EXERCISE DETAILS:
Across all the entries, how many lines hold "height"? Answer with that number and nothing else.

(THE INPUT begins)

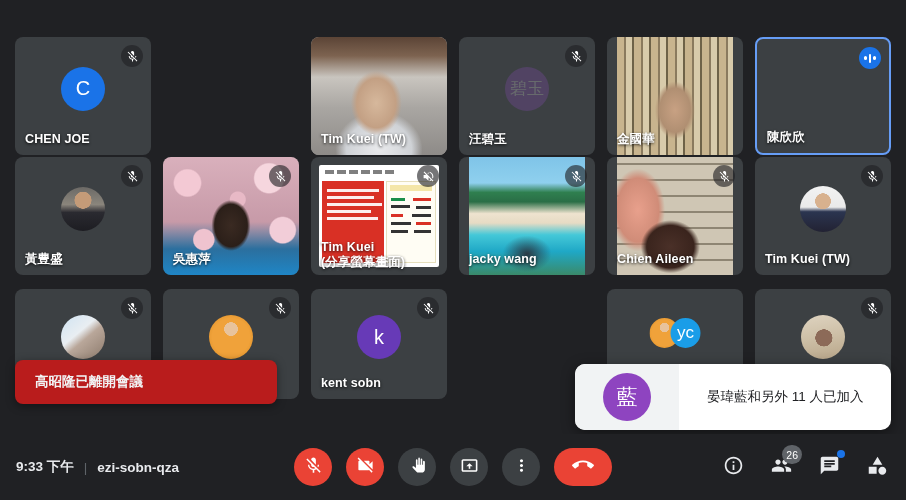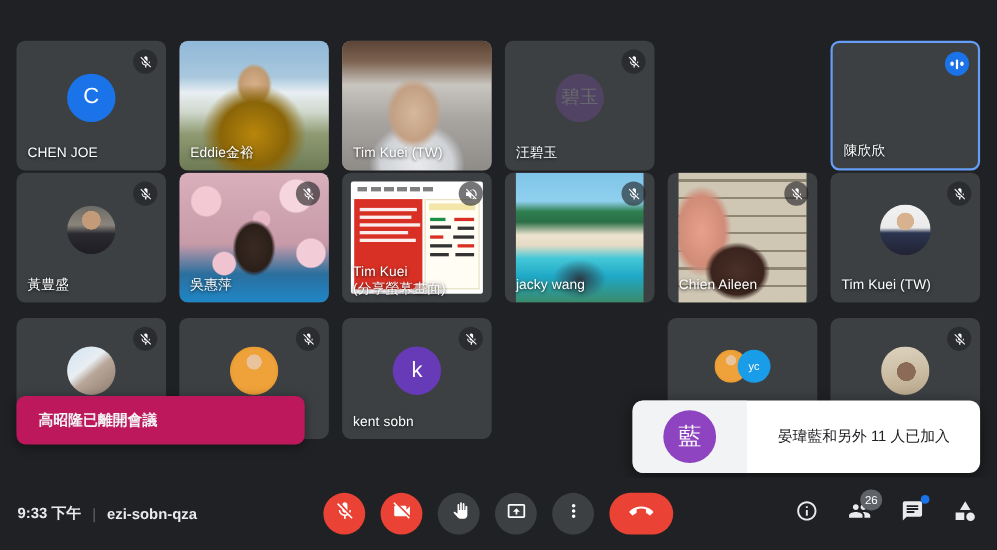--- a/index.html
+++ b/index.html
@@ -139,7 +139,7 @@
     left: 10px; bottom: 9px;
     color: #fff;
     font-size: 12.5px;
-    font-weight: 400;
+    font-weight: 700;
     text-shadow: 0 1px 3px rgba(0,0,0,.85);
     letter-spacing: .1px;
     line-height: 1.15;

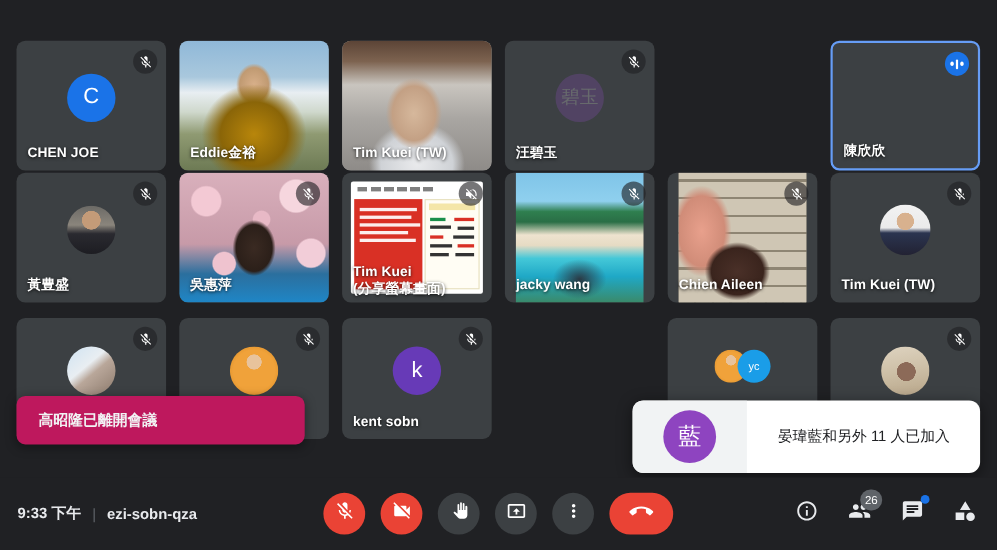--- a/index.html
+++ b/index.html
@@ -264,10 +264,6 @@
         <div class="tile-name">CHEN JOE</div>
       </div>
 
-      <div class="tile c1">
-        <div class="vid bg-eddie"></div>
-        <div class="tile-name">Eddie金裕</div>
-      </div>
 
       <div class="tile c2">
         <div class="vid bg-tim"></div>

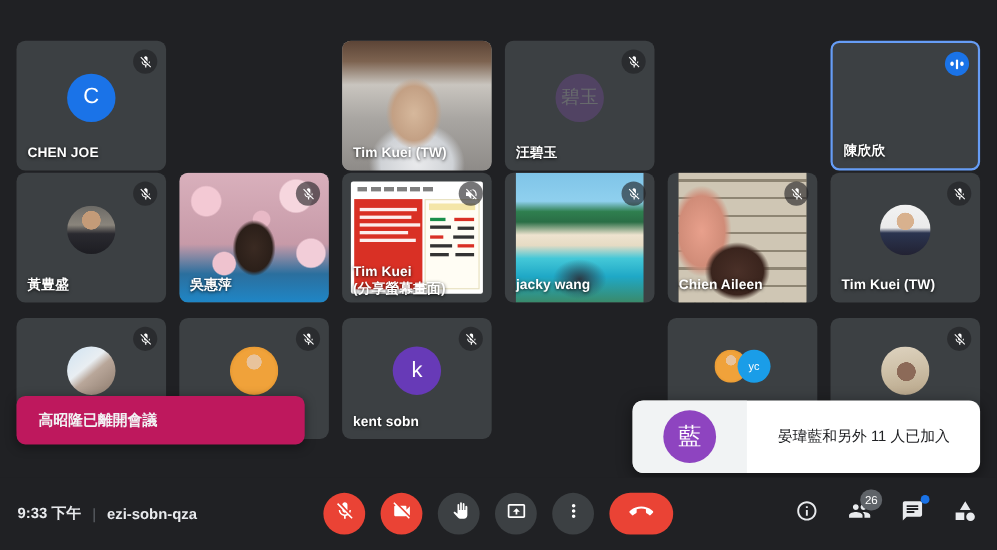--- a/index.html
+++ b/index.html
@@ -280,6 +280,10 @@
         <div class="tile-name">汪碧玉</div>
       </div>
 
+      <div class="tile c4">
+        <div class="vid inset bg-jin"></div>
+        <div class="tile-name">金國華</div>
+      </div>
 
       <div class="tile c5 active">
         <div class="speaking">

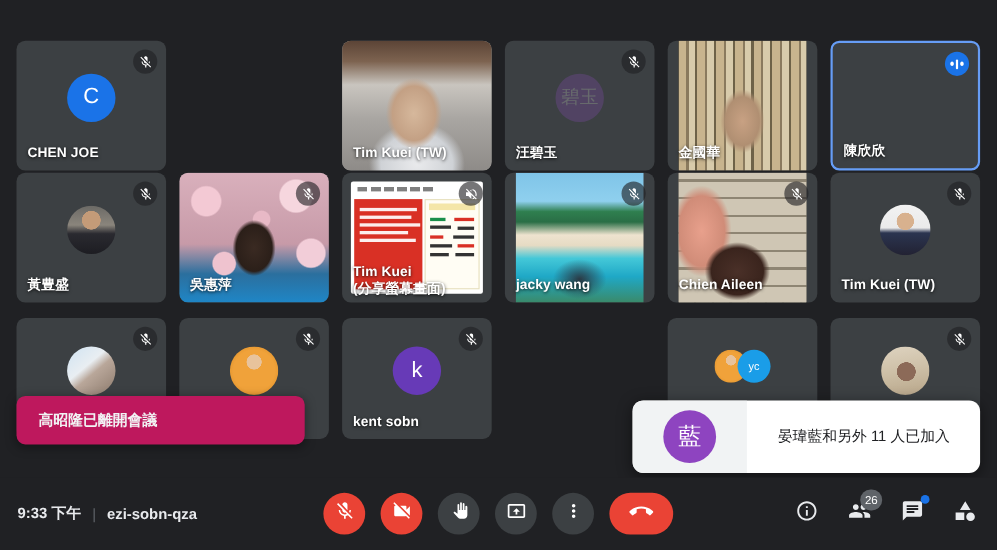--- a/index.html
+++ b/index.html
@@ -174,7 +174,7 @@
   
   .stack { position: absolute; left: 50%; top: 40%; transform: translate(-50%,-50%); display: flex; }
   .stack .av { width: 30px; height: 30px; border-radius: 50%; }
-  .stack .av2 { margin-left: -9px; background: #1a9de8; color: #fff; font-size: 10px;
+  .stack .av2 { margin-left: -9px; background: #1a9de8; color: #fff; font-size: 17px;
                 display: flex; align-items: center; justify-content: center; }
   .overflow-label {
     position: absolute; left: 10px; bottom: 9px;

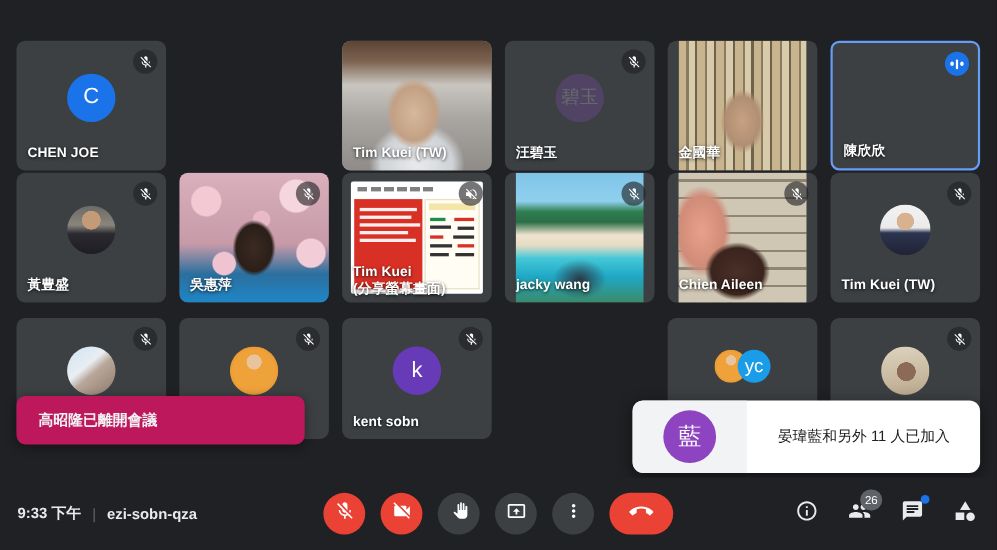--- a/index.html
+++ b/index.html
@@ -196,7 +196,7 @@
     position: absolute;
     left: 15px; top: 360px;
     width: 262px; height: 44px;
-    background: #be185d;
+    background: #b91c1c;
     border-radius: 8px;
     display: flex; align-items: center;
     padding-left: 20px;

(THE INPUT ends)
(THE INPUT begins)

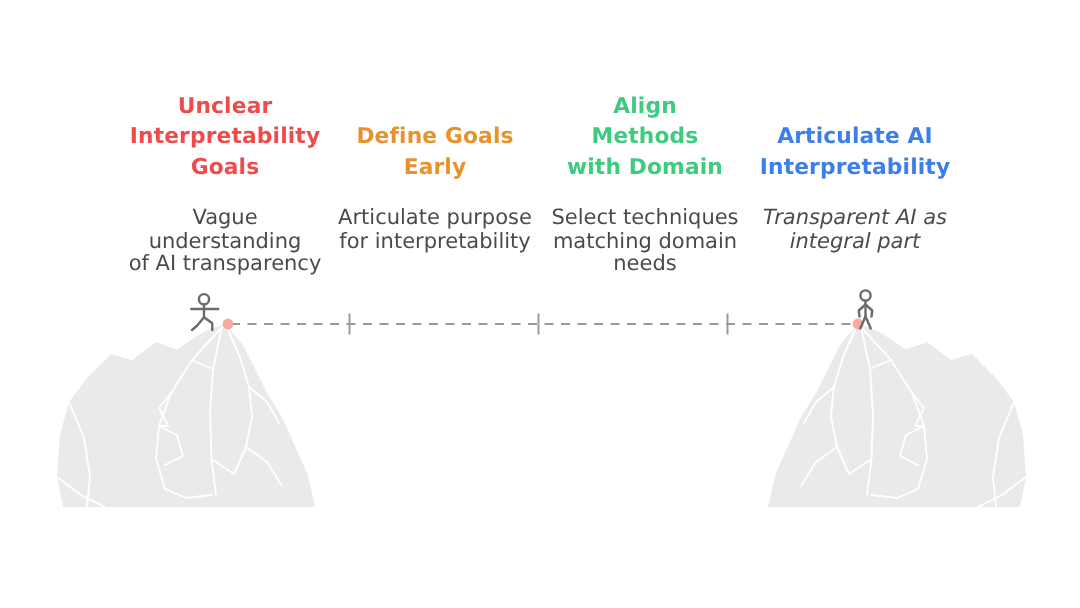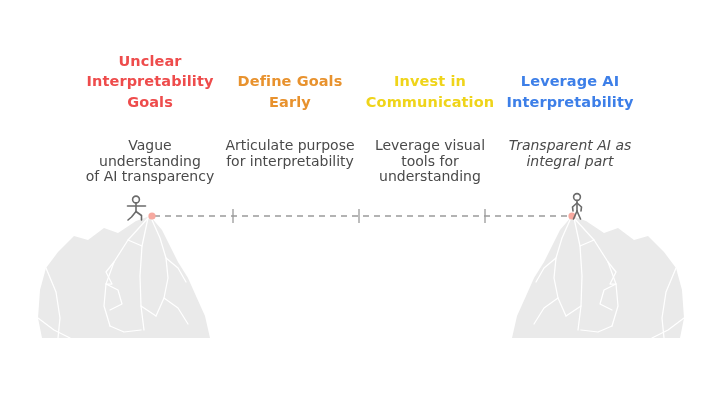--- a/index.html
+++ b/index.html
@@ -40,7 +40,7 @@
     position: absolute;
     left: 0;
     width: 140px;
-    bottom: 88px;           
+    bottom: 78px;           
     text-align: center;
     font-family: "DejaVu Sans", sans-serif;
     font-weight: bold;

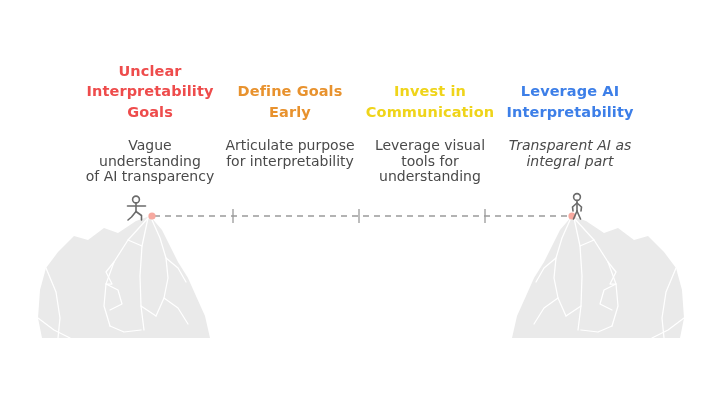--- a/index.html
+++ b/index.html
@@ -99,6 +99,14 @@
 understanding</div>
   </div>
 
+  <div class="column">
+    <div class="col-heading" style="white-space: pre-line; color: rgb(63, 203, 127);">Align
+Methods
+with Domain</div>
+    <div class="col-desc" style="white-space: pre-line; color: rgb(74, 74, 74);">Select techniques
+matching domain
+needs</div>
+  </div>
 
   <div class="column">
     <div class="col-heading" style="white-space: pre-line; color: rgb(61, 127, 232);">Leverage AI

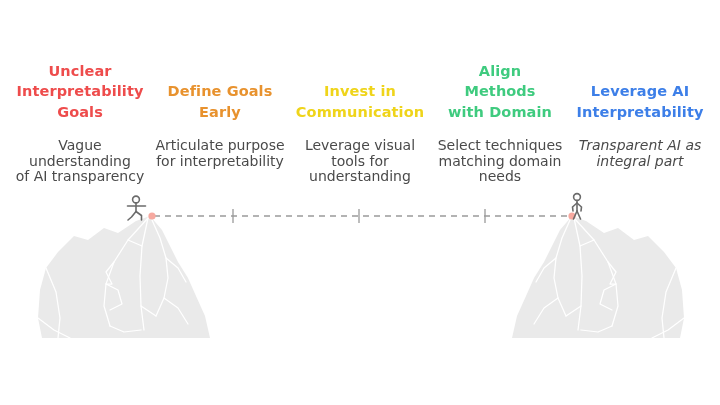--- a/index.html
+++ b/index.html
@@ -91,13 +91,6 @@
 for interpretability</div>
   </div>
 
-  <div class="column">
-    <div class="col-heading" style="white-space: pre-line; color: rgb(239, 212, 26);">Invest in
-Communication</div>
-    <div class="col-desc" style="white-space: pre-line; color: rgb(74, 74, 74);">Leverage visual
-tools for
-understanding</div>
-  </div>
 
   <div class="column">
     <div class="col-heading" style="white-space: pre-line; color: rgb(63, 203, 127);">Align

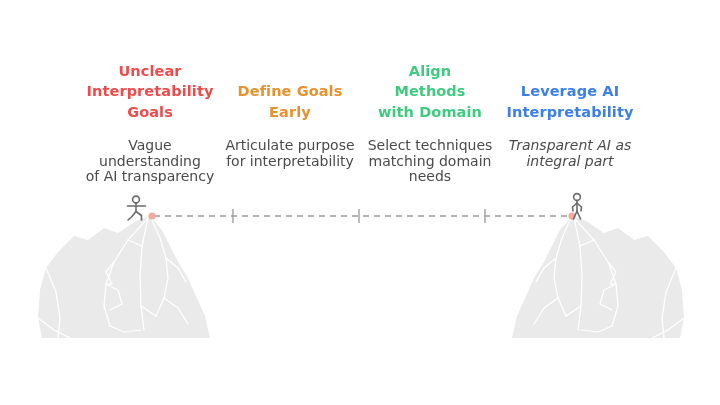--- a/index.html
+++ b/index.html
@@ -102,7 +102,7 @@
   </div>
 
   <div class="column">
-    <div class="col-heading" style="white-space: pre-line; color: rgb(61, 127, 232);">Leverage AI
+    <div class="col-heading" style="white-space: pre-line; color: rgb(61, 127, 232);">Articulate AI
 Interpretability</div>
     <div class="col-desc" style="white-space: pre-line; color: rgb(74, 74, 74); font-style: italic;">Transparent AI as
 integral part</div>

(THE INPUT ends)

OUTPUT OF THE TASK:
3